Have you ever heard of Chapeaugraphy? It’s the comedy act of taking a single piece of circular felt and twisting it to make many different types of hats. The roots go back to the streets of Paris, France almost 400 years ago.
The video above will give you a feel for the essence of the act.
History of Chapeaugraphy
Chapeaugraphy, occasionally chapography, is a panhandling trick in which a ring-shaped piece of felt is manipulated to look like various types of hats.
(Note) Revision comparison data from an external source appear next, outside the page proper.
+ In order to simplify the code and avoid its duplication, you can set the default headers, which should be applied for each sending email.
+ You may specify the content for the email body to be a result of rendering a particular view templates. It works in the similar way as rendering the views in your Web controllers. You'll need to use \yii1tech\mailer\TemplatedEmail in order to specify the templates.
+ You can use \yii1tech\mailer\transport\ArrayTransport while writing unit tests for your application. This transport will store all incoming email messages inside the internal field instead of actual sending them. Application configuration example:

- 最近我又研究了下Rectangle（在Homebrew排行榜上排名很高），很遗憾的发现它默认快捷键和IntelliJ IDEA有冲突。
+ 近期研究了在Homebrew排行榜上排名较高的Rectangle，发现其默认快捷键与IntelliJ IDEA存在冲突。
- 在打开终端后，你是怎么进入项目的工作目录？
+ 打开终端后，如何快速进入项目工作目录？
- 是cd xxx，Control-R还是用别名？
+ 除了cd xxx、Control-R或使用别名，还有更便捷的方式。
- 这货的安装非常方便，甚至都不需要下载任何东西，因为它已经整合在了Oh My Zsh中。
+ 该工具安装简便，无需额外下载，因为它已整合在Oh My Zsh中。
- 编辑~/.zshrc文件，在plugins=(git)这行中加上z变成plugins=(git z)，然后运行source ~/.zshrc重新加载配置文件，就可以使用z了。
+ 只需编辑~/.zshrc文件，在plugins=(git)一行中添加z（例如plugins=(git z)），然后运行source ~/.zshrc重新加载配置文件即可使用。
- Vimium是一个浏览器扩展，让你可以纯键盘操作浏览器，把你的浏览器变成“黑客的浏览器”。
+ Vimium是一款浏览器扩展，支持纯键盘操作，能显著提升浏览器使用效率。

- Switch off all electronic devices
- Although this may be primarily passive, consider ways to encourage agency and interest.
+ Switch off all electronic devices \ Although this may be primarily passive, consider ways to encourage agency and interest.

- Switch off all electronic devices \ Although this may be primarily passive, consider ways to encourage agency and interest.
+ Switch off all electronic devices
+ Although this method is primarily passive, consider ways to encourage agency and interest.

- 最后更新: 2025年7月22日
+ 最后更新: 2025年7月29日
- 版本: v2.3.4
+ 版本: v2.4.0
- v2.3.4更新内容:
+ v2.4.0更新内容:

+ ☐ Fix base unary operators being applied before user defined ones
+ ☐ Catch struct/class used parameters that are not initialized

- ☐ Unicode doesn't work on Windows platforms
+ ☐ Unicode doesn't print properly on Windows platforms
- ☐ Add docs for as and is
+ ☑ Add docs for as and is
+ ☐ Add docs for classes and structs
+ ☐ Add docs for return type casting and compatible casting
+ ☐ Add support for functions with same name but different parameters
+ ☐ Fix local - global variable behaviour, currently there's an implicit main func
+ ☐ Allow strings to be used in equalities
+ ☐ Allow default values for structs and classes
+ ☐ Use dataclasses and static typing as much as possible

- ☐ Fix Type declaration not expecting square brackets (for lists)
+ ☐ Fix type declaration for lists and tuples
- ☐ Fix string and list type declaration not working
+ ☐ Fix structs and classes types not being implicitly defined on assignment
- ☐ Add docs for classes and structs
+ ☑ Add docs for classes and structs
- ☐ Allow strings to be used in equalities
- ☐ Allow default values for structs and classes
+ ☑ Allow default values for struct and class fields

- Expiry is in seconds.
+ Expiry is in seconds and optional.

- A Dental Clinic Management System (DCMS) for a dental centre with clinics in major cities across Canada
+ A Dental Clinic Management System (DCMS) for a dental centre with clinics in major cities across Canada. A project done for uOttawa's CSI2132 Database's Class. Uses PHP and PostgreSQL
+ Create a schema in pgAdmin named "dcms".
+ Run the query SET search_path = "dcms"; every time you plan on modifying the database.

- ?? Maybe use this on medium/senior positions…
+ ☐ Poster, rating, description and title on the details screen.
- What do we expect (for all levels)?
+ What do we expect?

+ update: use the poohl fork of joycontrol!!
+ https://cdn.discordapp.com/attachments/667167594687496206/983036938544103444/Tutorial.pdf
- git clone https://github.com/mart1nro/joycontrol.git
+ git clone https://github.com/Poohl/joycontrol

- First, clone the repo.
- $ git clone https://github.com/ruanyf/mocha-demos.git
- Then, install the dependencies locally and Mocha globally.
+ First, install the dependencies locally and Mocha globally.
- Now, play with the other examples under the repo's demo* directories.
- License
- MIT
The act originated in 1618 with Parisian street performer Tabarin, the most famous of the charlatans who combined a French version of commedia dell’arte with a quack medicine show. Monsieur Fusier, revived the act and managed 15 hat-twisting styles in his act. Although rarely seen today, it was featured in an episode of Saturday Night Live in 1985, as performed by magician Harry Anderson.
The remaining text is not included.